Pedestrians are essential for a low energy future. We need walkable cities so that fossil fuels can stay in the ground.

Yet the police cannot guarantee pedestrian safety since the job to monitor all the roads all the time is beyond their capability and broke cities are cutting services anyway. Distracted drivers continue to prowl the streets with immunity and are actually increasing in numbers. Caltrans and city have design goals that emphasize throughput, wider and faster streets, at the expense of life; which Context Sensitive Solutions is meant to solve but is not applied because of throughput!

That is why increasing potholes on most roads would be safer. Drivers would have to actually watch where they are going as they negotiate around potholes instead of bowling over pedestrians. This is a natural low cost way of addressing problems with access. Its a good thing we are broke and "our state roads have deteriorated." This editorial also says that congestion has worsened. But that is a different problem- a function of Caltrans throughput from the surrounding sprawl into the road challenged built out Bay Area.

Wednesday, July 29, 2009

Violence against cyclists symptomatic?

A fireman in Asheville NC shot a cyclist after he turned to leave an argument on safety. The cyclist was carrying a three year old in a child seat. The fireman thought it was unsafe to subject children to the dangers of auto traffic by transporting them on a bike. "Police said the driver, Charles Diez, claimed he was upset that the victim was bike riding with his child on the heavily traveled Tunnel Road."

I'm not sure how he thought the three year old would get home after the parent was killed. However the parent was not injured- amazingly the helmet stopped the bullet. But cyclists put up with violence regularly in how the roads are laid out and how they can get around.
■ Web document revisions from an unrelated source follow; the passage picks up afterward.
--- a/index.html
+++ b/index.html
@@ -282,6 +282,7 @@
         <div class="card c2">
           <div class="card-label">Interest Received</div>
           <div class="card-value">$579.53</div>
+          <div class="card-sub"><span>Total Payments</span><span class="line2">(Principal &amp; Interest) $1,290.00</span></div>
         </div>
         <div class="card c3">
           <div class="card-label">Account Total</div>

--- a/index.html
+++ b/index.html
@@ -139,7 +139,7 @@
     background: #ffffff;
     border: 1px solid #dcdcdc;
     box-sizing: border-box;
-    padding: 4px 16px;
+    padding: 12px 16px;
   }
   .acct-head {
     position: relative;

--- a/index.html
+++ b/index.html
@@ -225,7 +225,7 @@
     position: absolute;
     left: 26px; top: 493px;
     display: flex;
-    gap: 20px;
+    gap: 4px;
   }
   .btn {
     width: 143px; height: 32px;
So is this incident an anomaly or a result of a violent system?

Is shooting a cyclist different than running the cyclist of the road or sideswiping or driving by too close ignorantly, or being distracted and killing them? Yes at least in how the law perceives it. And riding while poor carries its own penalties. The police will ignore the folder irrespective of how egregious the driving fault was because as they said in one recent case in NY they were too busy to follow up. Even threatening someone with death by car is your word against the driver unlike threatening them with a gun which can bring down every homeland security swat team in the region.
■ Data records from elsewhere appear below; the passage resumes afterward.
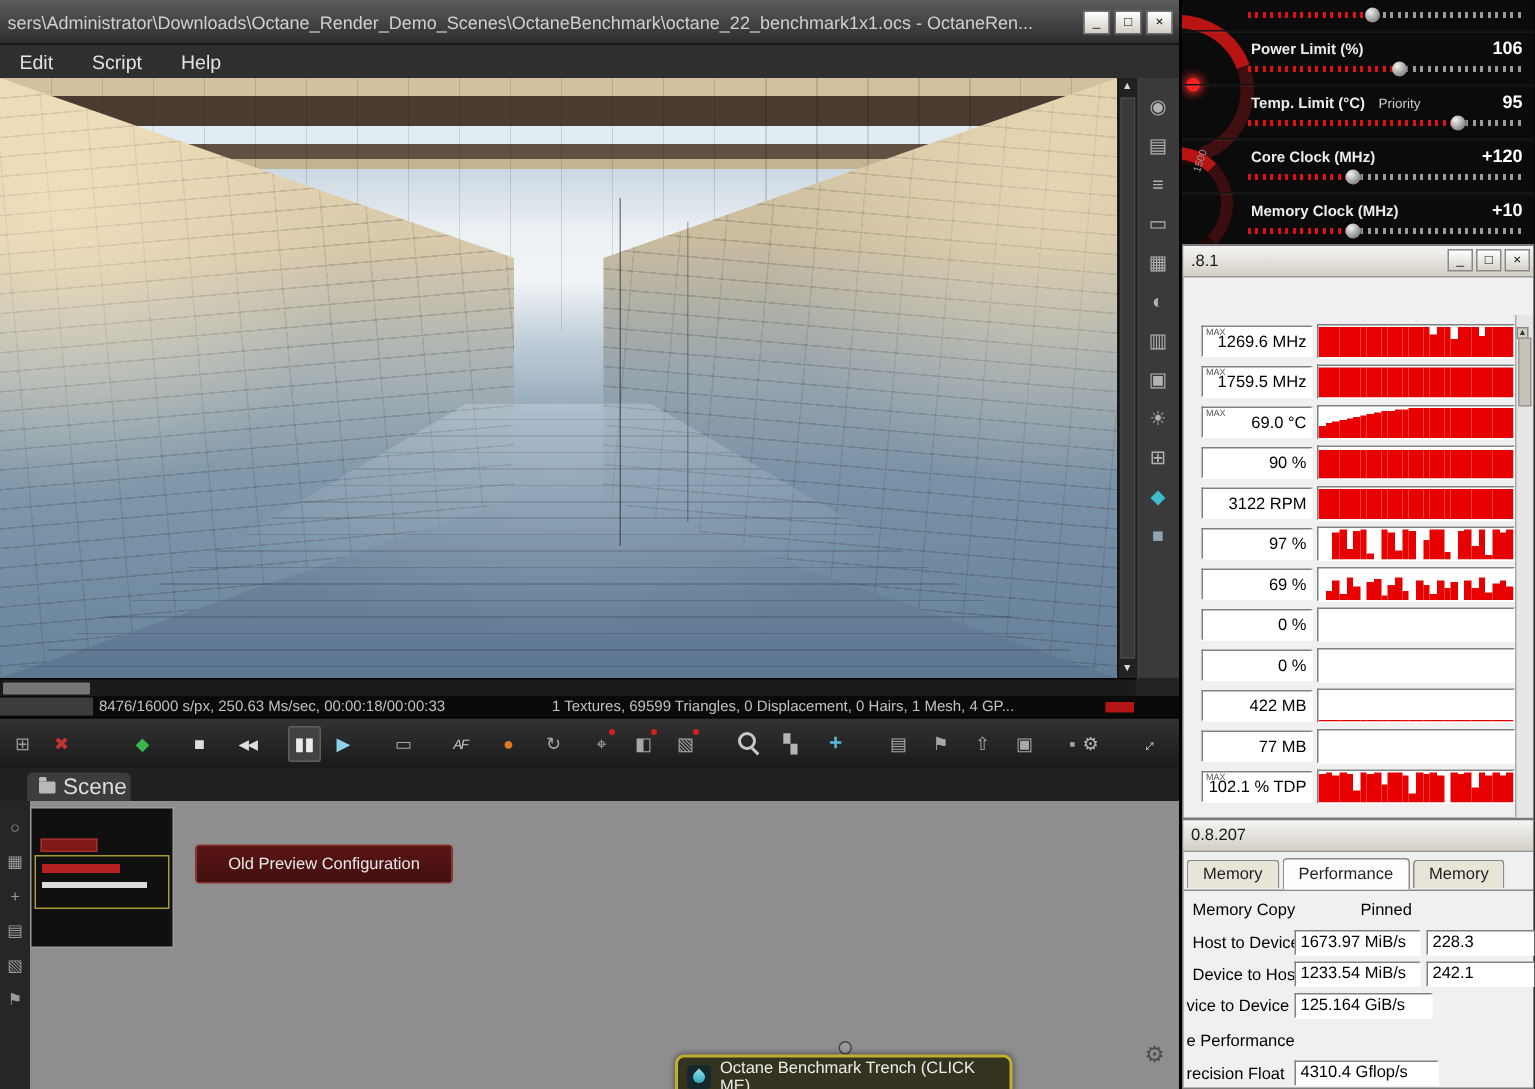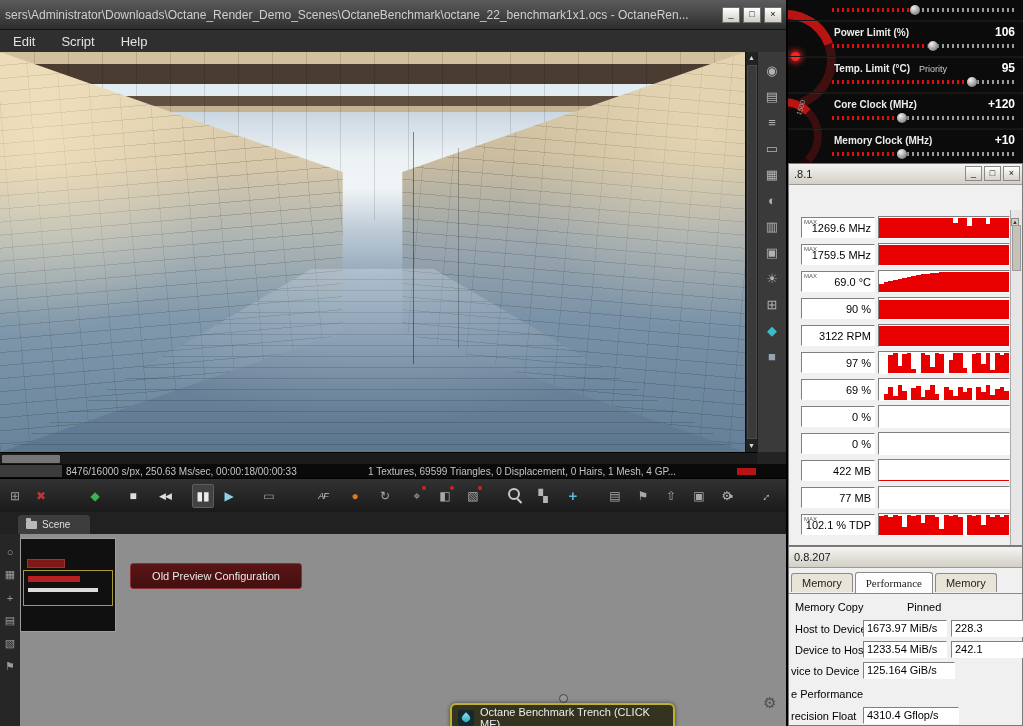--- a/index.html
+++ b/index.html
@@ -222,7 +222,7 @@
           <span class="tb-ic act" style="margin-left: 16px; color: rgb(236, 236, 236);">▮▮</span>
           <span class="tb-ic" style="margin-left: 4px; color: rgb(142, 210, 234);">▶</span>
           <span class="tb-ic" style="margin-left: 18px; color: rgb(168, 168, 168);">▭</span>
-          <span class="tb-ic small" style="margin-left: 32px; color: rgb(196, 196, 196); font-style: italic;">AF</span>
+          <span class="tb-ic small" style="margin-left: 16px; color: rgb(196, 196, 196); font-style: italic;">AF</span>
           <span class="tb-ic" style="margin-left: 10px; color: rgb(224, 122, 30);">●</span>
           <span class="tb-ic" style="margin-left: 8px; color: rgb(168, 168, 168);">↻</span>
           <span class="tb-ic" style="margin-left: 10px; color: rgb(168, 168, 168);">⌖<i class="reddot"></i></span>

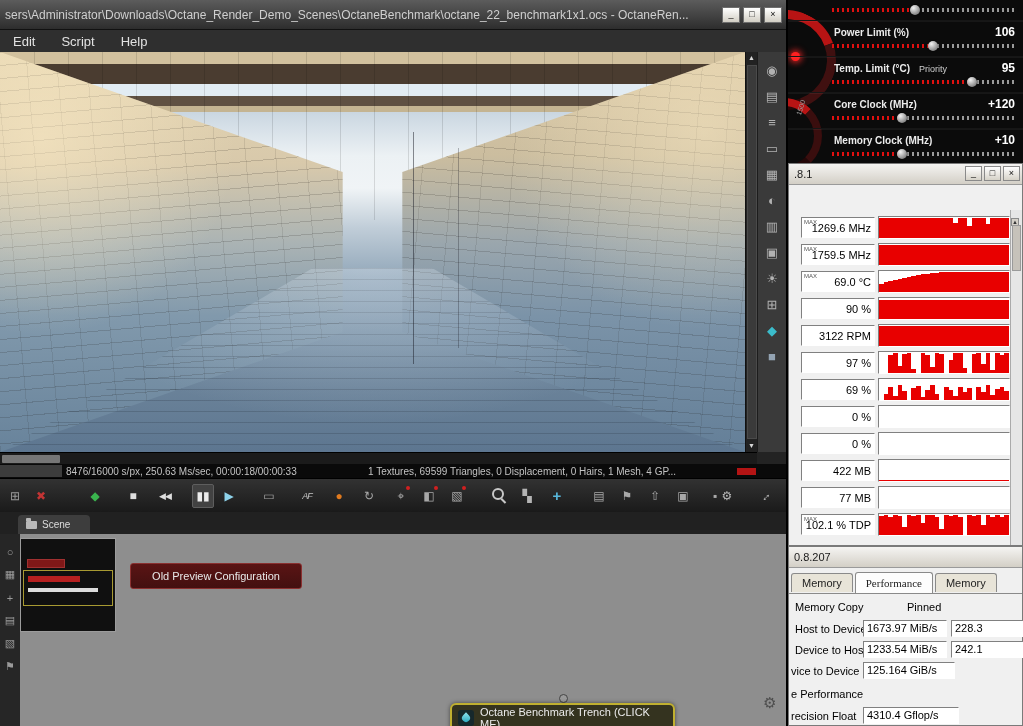--- a/index.html
+++ b/index.html
@@ -74,8 +74,8 @@
   .rtool-right{position:absolute;right:10px;top:0;height:34px;display:flex;align-items:center;gap:16px;}
   
   .scenetabs{position:absolute;left:0;top:512px;width:786px;height:22px;background:#212121;}
-  .scene-tab{position:absolute;left:18px;bottom:0;height:19px;padding:0 20px 0 8px;background:#3d3d3d;border-radius:4px 4px 0 0;
-             display:flex;align-items:center;gap:5px;color:#ddd;font-size:10px;}
+  .scene-tab{position:absolute;left:18px;bottom:0;height:19px;padding:0 2px 0 8px;background:#3d3d3d;border-radius:4px 4px 0 0;
+             display:flex;align-items:center;gap:5px;color:#ddd;font-size:15px;}
   .folder{width:11px;height:8px;background:#b9b9b9;border-radius:1px;position:relative;}
   .folder::before{content:'';position:absolute;top:-3px;left:0;width:5px;height:3px;background:#b9b9b9;border-radius:1px 1px 0 0;}
   

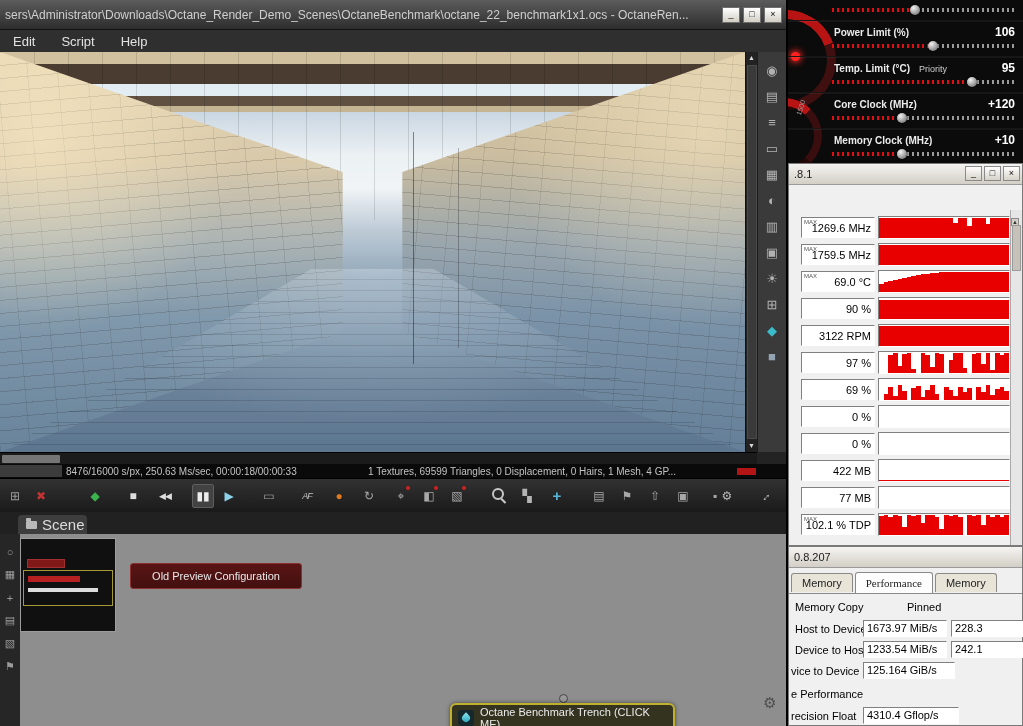--- a/index.html
+++ b/index.html
@@ -125,7 +125,7 @@
   .gz-tabs{position:relative;height:25px;background:#f0f0f0;border-bottom:1px solid #9a9a9a;}
   .xp-tab{display:inline-block;padding:3px 10px;font-size:11px;background:#e8e4d8;border:1px solid #8a8a8a;border-bottom:none;
           border-radius:3px 3px 0 0;margin-right:2px;color:#222;}
-  .xp-tab.act{background:#fdfdfd;padding:4px 10px;font-family:Liberation Serif, serif;}
+  .xp-tab.act{background:#fdfdfd;padding:4px 10px;}
   .gz-tab{position:absolute;left:2px;bottom:-1px;}
   .cam{position:absolute;right:16px;top:6px;width:17px;height:12px;background:#3a3a3a;border-radius:2px;}
   .cam::before{content:'';position:absolute;top:-3px;left:3px;width:6px;height:3px;background:#3a3a3a;}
Just riding a bike has this violence associated with it that could be worse if we slip up by trying to avoid a pot hole or brick in the road without looking. On the road from Yellowstone to Glacier I hit a dead raccoon. The bike flew about five feet into the road and surprisingly landed upright. I corrected the front wheel and regained the shoulder. Ahead and behind me were logging trucks. What fortune do I owe for my brief inattention?
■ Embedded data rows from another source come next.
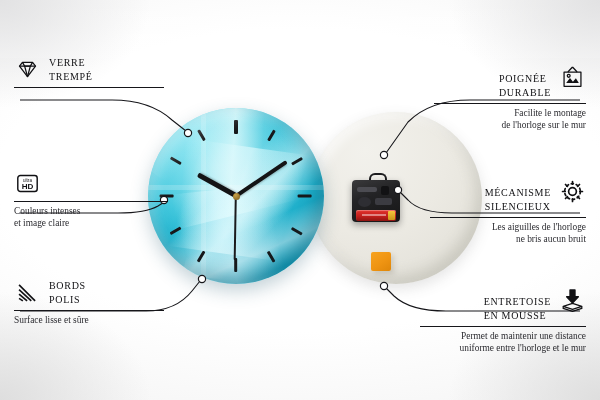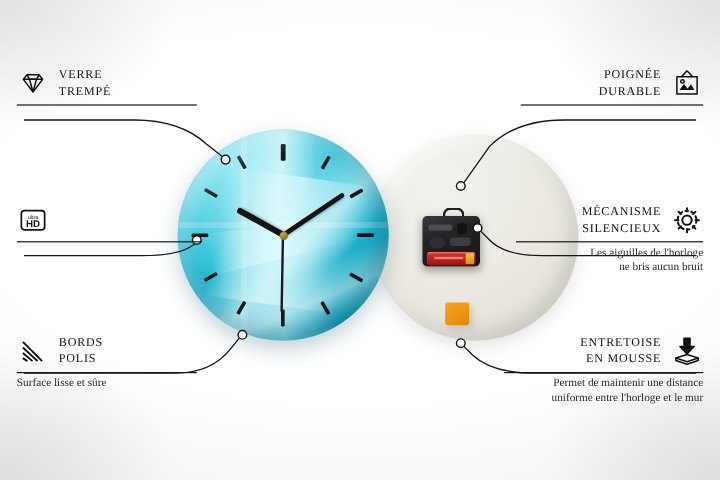--- a/index.html
+++ b/index.html
@@ -122,7 +122,7 @@
     font-weight:normal;font-size:10px;line-height:13.5px;
     letter-spacing:0.7px;color:#111114;text-transform:uppercase;white-space:pre-line;
   }
-  .feat.right .feat-title{text-align:right;}
+  .feat.right .feat-title{text-align:left;margin-top:16px;}
   .feat-rule{height:1px;background:#16161a;margin:4px 0 4px 0;}
   .feat-sub{
     font-family:"Liberation Serif",serif;

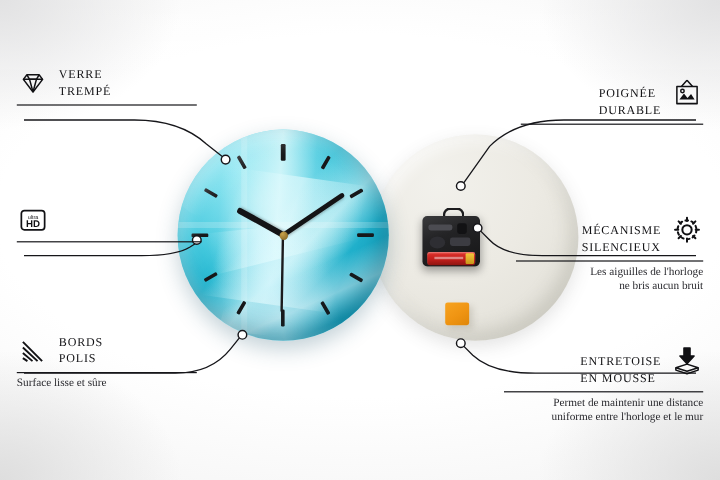--- a/index.html
+++ b/index.html
@@ -283,6 +283,8 @@
 DURABLE</div>
     </div>
     <div class="feat-rule"></div>
+    <div class="feat-sub">Facilite le montage
+de l'horloge sur le mur</div>
   </div>
 
   <div class="feat right f-meca">

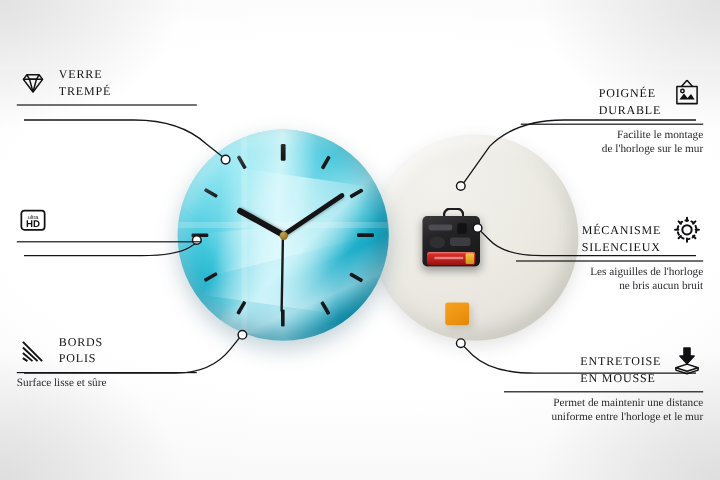--- a/index.html
+++ b/index.html
@@ -250,6 +250,8 @@
       </svg>
     </div>
     <div class="feat-rule"></div>
+    <div class="feat-sub">Couleurs intenses
+et image claire</div>
   </div>
 
   <div class="feat left f-bords">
Socially we get used to the driver side violence from the war in Iraq and Afghanistan to the traffic in front of our homes. So when someone flips out its easy to think of them as illogical. Or irrational. Or a confusing blend of the two. Road rage, distracted driving, speeding are all defensible unlike waving a gun. Instead these incidents are a logical extension of an accepted pattern of violence.

Tuesday, May 5, 2009

Don't keep rewarding agressive driving

I ride my bicycle, but constantly risk being killed by lung destroying irresponsible motorists, driving aggressively, because government rewards them for saving time, to access sprawled out services, like doctors and schools spread out over large areas that should be open space and functioning creeks, with infrastructure that penalizes walkers and cyclists today, for some Clean Air Act fix in the future, like a TDA-3 over-crossing of Ralston at 101.

Bike boulevards every one mile would help walkers and bicyclists while deterring the near 100% infrastructure dedicated to aggressive driving.